### EXERCISE DESCRIPTION
Keep only the lines from the start of the data through the line containing "left-click for sighted players)", and output them exactly.

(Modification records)
>>>>
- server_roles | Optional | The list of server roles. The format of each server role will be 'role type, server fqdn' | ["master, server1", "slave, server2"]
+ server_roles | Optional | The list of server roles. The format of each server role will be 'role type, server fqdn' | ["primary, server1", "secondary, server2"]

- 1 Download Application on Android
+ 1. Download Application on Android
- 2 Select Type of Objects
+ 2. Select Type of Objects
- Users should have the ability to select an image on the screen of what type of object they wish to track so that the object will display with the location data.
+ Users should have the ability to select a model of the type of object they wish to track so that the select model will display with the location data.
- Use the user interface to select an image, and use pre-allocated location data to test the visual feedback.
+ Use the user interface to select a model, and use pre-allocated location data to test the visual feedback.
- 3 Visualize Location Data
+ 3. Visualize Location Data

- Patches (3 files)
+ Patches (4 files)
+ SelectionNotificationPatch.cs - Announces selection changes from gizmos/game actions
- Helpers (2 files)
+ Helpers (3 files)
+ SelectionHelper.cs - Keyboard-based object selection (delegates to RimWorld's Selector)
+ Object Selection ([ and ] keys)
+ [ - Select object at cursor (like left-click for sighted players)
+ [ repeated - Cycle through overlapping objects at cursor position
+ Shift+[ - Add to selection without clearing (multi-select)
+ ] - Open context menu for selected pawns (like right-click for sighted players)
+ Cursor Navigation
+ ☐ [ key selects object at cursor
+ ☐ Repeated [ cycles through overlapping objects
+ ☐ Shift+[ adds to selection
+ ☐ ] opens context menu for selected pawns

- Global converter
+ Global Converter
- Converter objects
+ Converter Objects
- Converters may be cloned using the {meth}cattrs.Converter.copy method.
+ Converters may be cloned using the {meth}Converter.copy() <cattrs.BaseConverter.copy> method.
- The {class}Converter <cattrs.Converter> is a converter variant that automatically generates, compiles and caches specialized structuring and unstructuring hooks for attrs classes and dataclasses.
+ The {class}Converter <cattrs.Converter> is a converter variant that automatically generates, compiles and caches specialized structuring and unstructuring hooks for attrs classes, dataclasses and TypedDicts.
<<<<
### ANSWER TO THE EXERCISE
- server_roles | Optional | The list of server roles. The format of each server role will be 'role type, server fqdn' | ["master, server1", "slave, server2"]
+ server_roles | Optional | The list of server roles. The format of each server role will be 'role type, server fqdn' | ["primary, server1", "secondary, server2"]

- 1 Download Application on Android
+ 1. Download Application on Android
- 2 Select Type of Objects
+ 2. Select Type of Objects
- Users should have the ability to select an image on the screen of what type of object they wish to track so that the object will display with the location data.
+ Users should have the ability to select a model of the type of object they wish to track so that the select model will display with the location data.
- Use the user interface to select an image, and use pre-allocated location data to test the visual feedback.
+ Use the user interface to select a model, and use pre-allocated location data to test the visual feedback.
- 3 Visualize Location Data
+ 3. Visualize Location Data

- Patches (3 files)
+ Patches (4 files)
+ SelectionNotificationPatch.cs - Announces selection changes from gizmos/game actions
- Helpers (2 files)
+ Helpers (3 files)
+ SelectionHelper.cs - Keyboard-based object selection (delegates to RimWorld's Selector)
+ Object Selection ([ and ] keys)
+ [ - Select object at cursor (like left-click for sighted players)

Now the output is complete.